Entre os projetos já mencionados estão intervenções em rodovias estaduais e estudos para recuperação de ligações estratégicas para a mobilidade e o desenvolvimento econômico. É natural que exista esperança. Mas esperança, por si só, não recupera estradas nem entrega obras.

Anúncio não é sinônimo de execução. A história recente mostra que muitos projetos públicos começam cercados de expectativas e acabam enfrentando atrasos ou ficando pelo caminho. Por isso, tão importante quanto celebrar os recursos anunciados é acompanhar de perto sua aplicação.

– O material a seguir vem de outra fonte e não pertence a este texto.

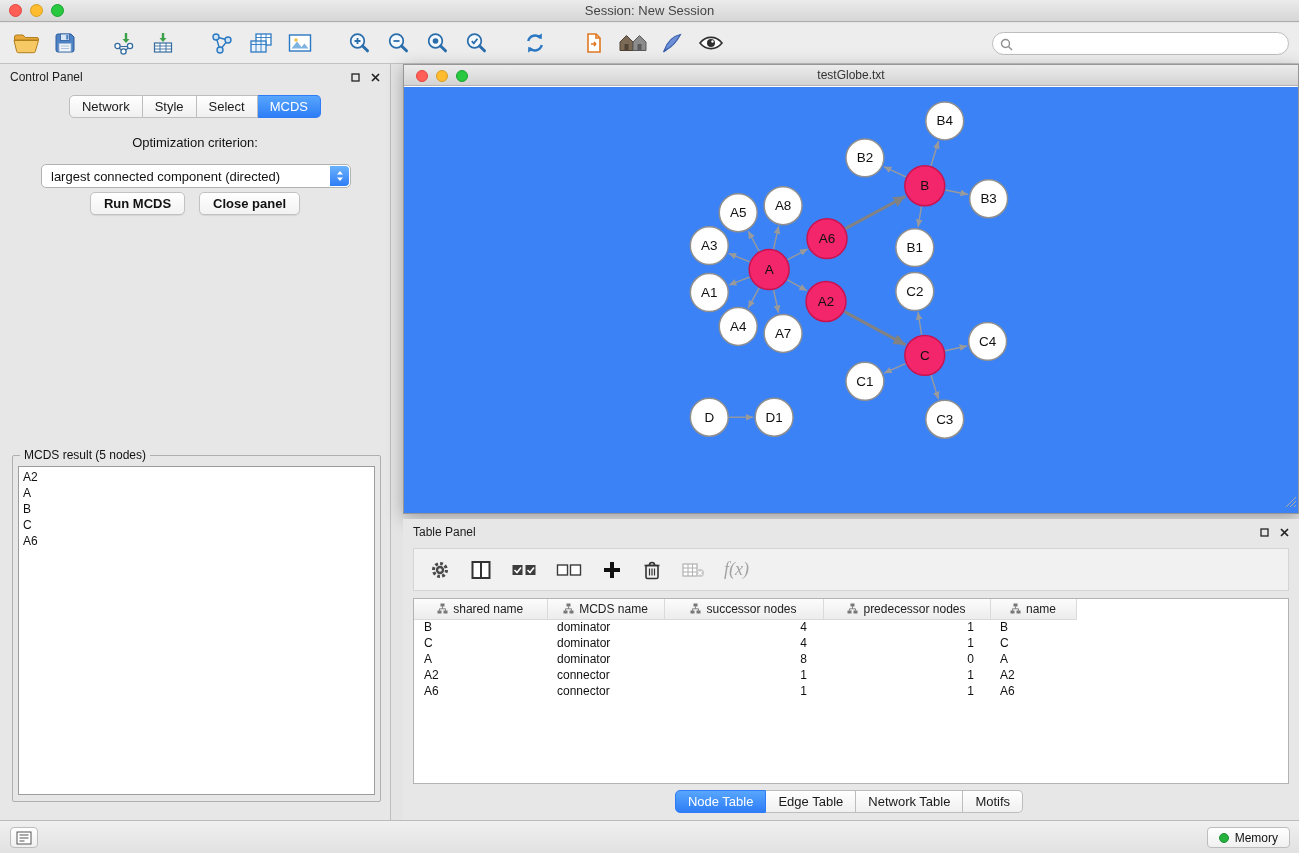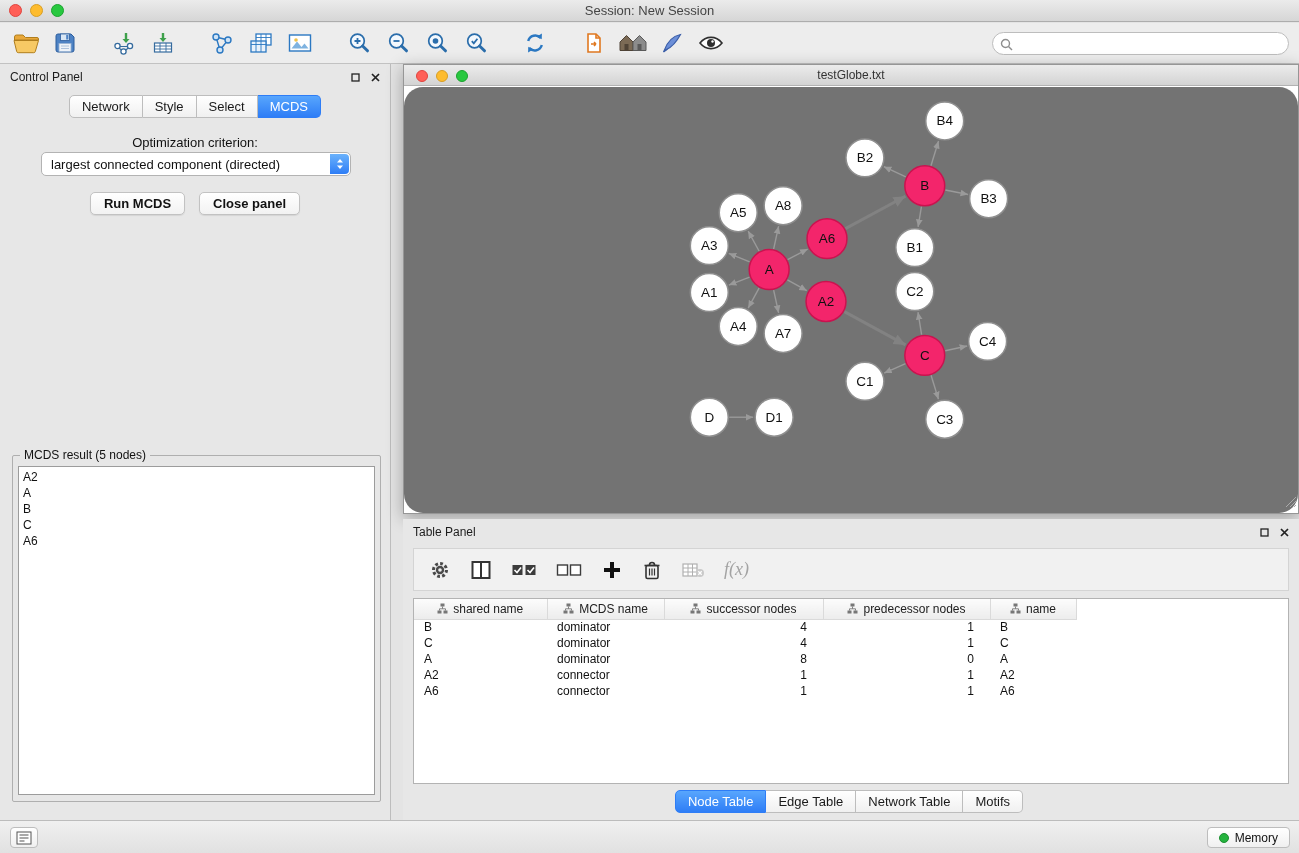"B4" .nw-canvas { background: #737373 -> #3b82f6; border-radius: 19px -> none }
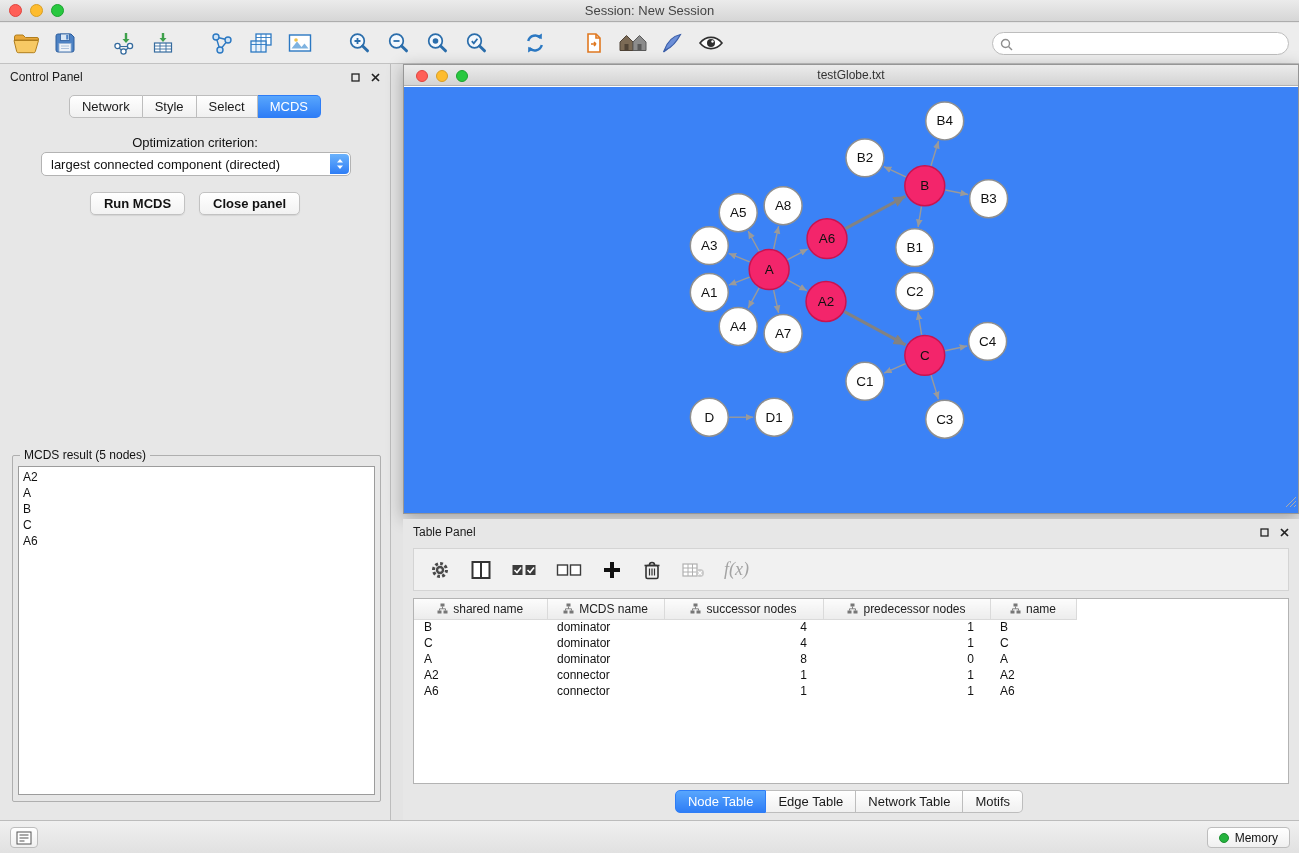"largest connected component (directed)" .dropdown { top: 88px -> 100px }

A sociedade, a imprensa, os órgãos de controle e as lideranças locais terão papel fundamental nesse processo. Será preciso cobrar transparência, acompanhar cronogramas e verificar se os investimentos realmente chegarão onde foram prometidos.

No caso de Divinópolis e do Centro-Oeste mineiro, a atenção é ainda maior. O governador Mateus Simões anunciou mais de R$ 400 milhões em investimentos para a região, recursos capazes de melhorar a infraestrutura, aumentar a segurança nas rodovias e impulsionar o desenvolvimento econômico.

Naturalmente, surgem perguntas que merecem ser feitas: os valores anunciados serão efetivamente aplicados? As obras sairão do papel? A mudança no controle da Copasa trará ganhos concretos para os consumidores?

Ninguém tem essas respostas neste momento. O que existe são compromissos públicos assumidos por quem conduziu a privatização e por quem passa a comandar uma das maiores companhias de saneamento do estado. E compromissos públicos precisam ser acompanhados de resultados.

Fiscalizar não significa torcer contra. Significa garantir que a população seja a principal beneficiada por uma decisão que movimentou bilhões de reais e marcou a história recente de Minas Gerais.

O debate sobre a privatização ficará para a história. O julgamento mais importante, porém, será feito no dia a dia: na qualidade dos serviços prestados, nas tarifas cobradas e nas obras efetivamente entregues. Mais do que discutir o passado, é hora de acompanhar o futuro.